Given records START
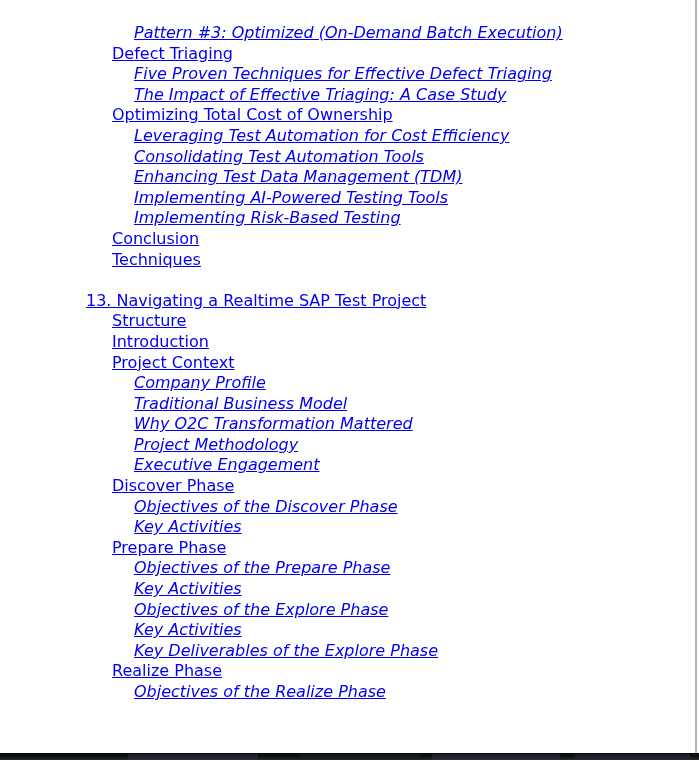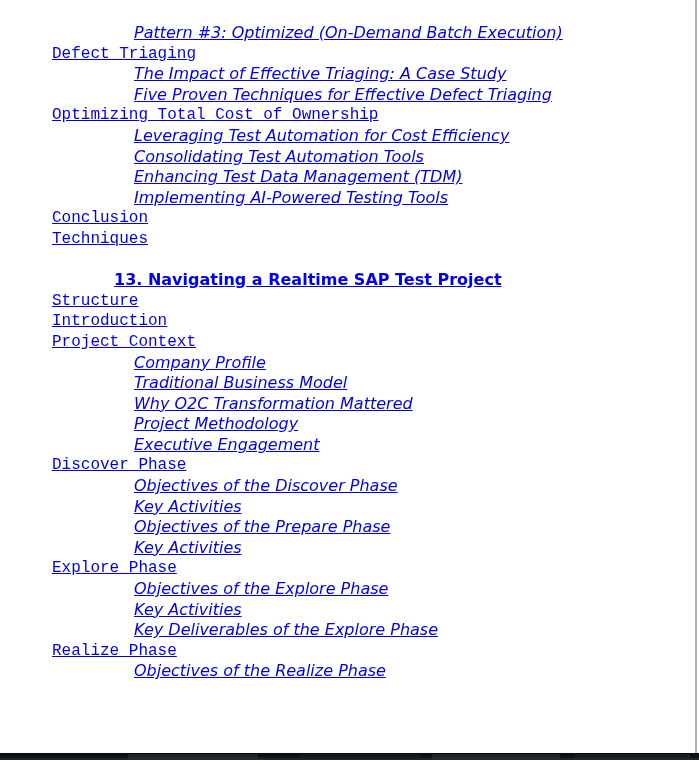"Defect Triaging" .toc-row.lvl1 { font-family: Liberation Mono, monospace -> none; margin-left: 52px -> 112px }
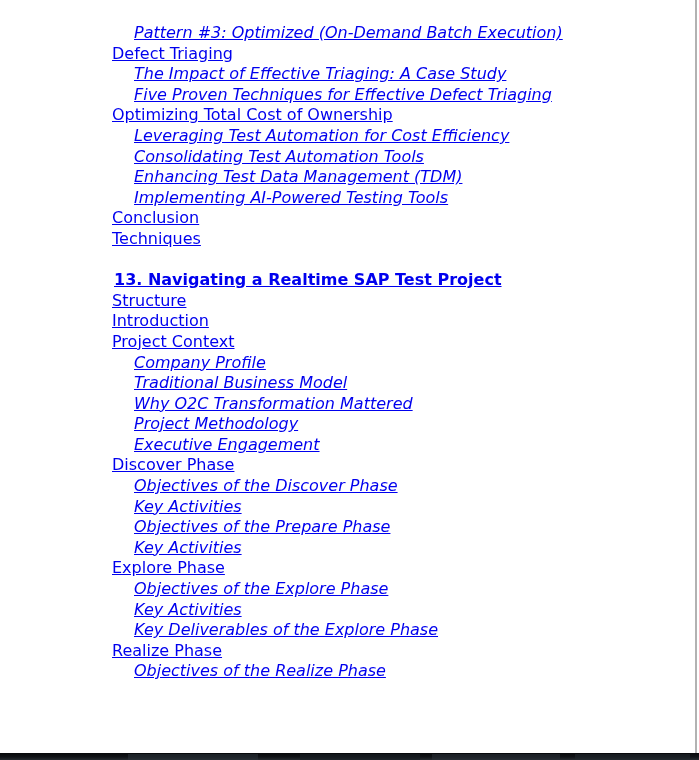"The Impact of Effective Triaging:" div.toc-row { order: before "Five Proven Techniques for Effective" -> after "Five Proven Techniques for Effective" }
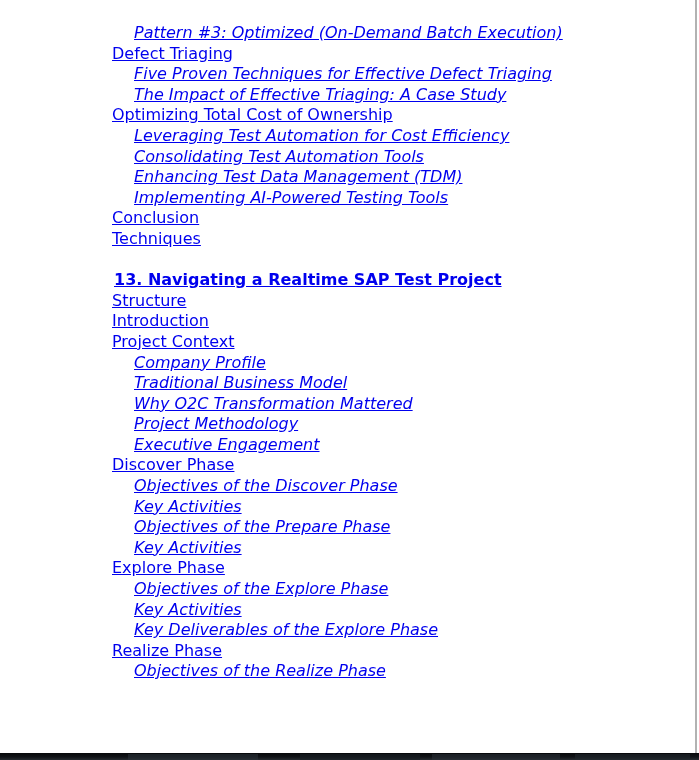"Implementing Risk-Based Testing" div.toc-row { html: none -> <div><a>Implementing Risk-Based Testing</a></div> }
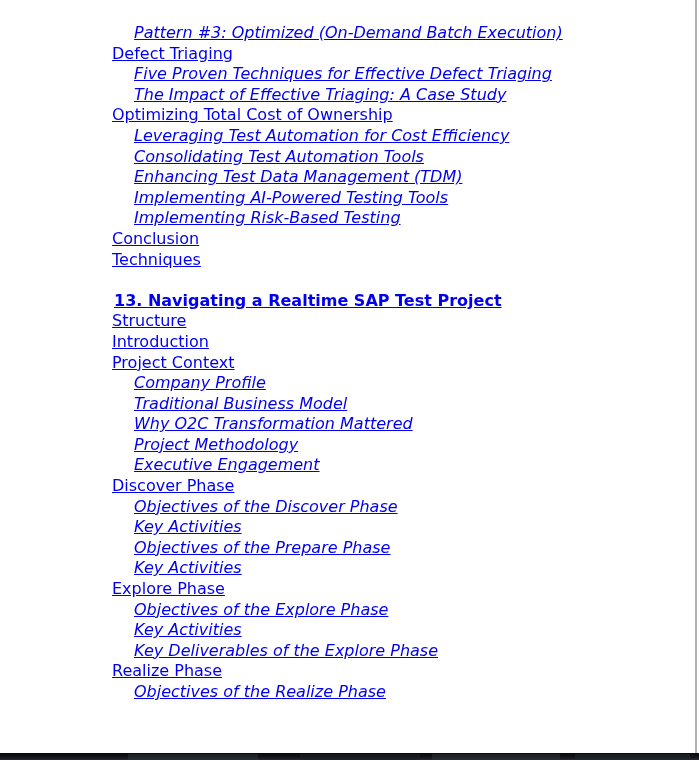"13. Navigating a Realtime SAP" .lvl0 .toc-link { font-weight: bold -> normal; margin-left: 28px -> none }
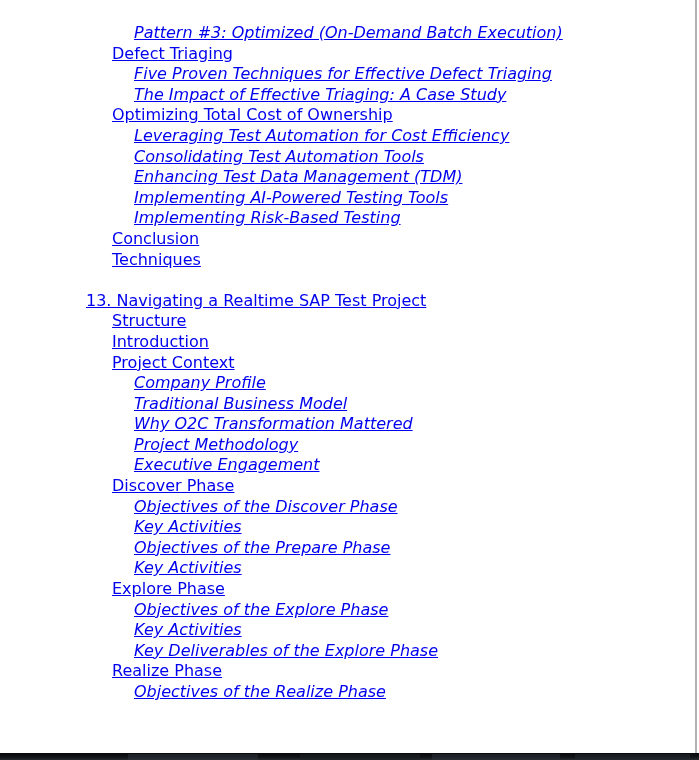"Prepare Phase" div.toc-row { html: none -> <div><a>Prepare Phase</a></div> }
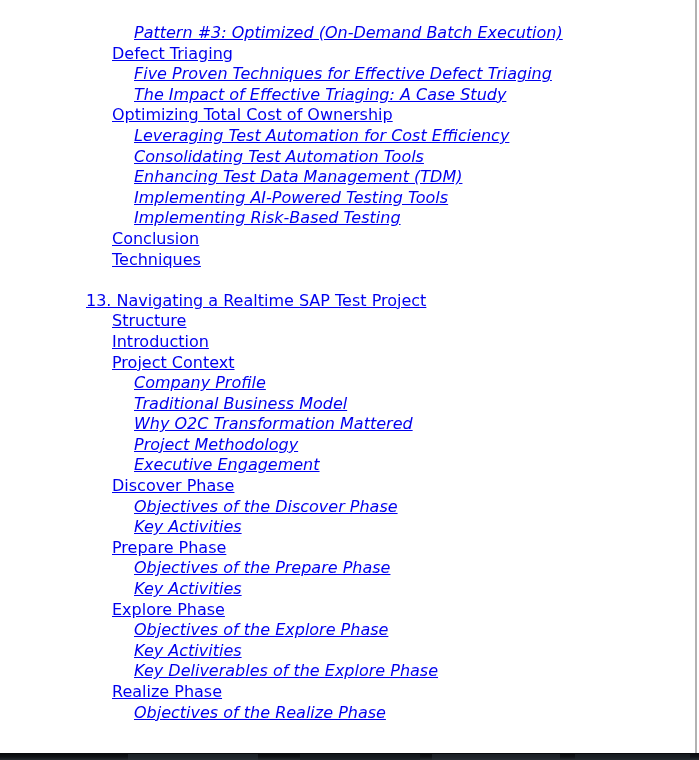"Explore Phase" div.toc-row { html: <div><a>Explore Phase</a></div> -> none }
Given records END
* _What you have to do_
Reproduce the material above in full, exactly, with no images.

* _Response below_
"Defect Triaging" .toc-row.lvl1 { font-family: Liberation Mono, monospace -> none; margin-left: 52px -> 112px }
"The Impact of Effective Triaging:" div.toc-row { order: before "Five Proven Techniques for Effective" -> after "Five Proven Techniques for Effective" }
"Implementing Risk-Based Testing" div.toc-row { html: none -> <div><a>Implementing Risk-Based Testing</a></div> }
"13. Navigating a Realtime SAP" .lvl0 .toc-link { font-weight: bold -> normal; margin-left: 28px -> none }
"Prepare Phase" div.toc-row { html: none -> <div><a>Prepare Phase</a></div> }
"Explore Phase" div.toc-row { html: <div><a>Explore Phase</a></div> -> none }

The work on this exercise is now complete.